Top of Available data

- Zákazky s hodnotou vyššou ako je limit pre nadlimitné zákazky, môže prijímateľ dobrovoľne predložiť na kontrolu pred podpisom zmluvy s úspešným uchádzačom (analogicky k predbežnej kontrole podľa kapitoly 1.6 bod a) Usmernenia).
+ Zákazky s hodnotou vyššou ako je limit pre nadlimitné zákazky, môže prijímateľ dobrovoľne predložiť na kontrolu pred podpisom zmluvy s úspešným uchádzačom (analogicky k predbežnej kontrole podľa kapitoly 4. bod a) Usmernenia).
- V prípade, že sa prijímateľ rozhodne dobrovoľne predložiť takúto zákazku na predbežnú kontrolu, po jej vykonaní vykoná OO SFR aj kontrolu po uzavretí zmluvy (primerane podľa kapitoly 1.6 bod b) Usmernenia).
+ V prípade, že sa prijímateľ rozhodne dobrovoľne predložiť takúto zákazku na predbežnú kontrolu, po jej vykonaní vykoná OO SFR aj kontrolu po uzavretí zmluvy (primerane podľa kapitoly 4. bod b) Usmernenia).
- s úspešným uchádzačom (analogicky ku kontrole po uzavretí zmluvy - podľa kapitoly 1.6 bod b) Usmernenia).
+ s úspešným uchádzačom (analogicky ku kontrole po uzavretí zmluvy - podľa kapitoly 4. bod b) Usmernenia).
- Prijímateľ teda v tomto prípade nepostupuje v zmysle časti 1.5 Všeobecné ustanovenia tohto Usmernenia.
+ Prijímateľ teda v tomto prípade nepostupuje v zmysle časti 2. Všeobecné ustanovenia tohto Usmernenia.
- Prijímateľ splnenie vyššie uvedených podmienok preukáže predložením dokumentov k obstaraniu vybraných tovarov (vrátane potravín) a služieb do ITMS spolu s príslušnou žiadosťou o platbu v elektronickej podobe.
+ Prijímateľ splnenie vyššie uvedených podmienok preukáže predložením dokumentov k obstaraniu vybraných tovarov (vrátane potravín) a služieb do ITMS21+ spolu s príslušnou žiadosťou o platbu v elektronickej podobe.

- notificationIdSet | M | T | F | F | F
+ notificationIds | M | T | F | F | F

Bottom of Available data

● **Your assignment**: Lines of the material may hold the string "žiadosťou". Copy each one that does.

● **Response to the task**:
- Prijímateľ splnenie vyššie uvedených podmienok preukáže predložením dokumentov k obstaraniu vybraných tovarov (vrátane potravín) a služieb do ITMS spolu s príslušnou žiadosťou o platbu v elektronickej podobe.
+ Prijímateľ splnenie vyššie uvedených podmienok preukáže predložením dokumentov k obstaraniu vybraných tovarov (vrátane potravín) a služieb do ITMS21+ spolu s príslušnou žiadosťou o platbu v elektronickej podobe.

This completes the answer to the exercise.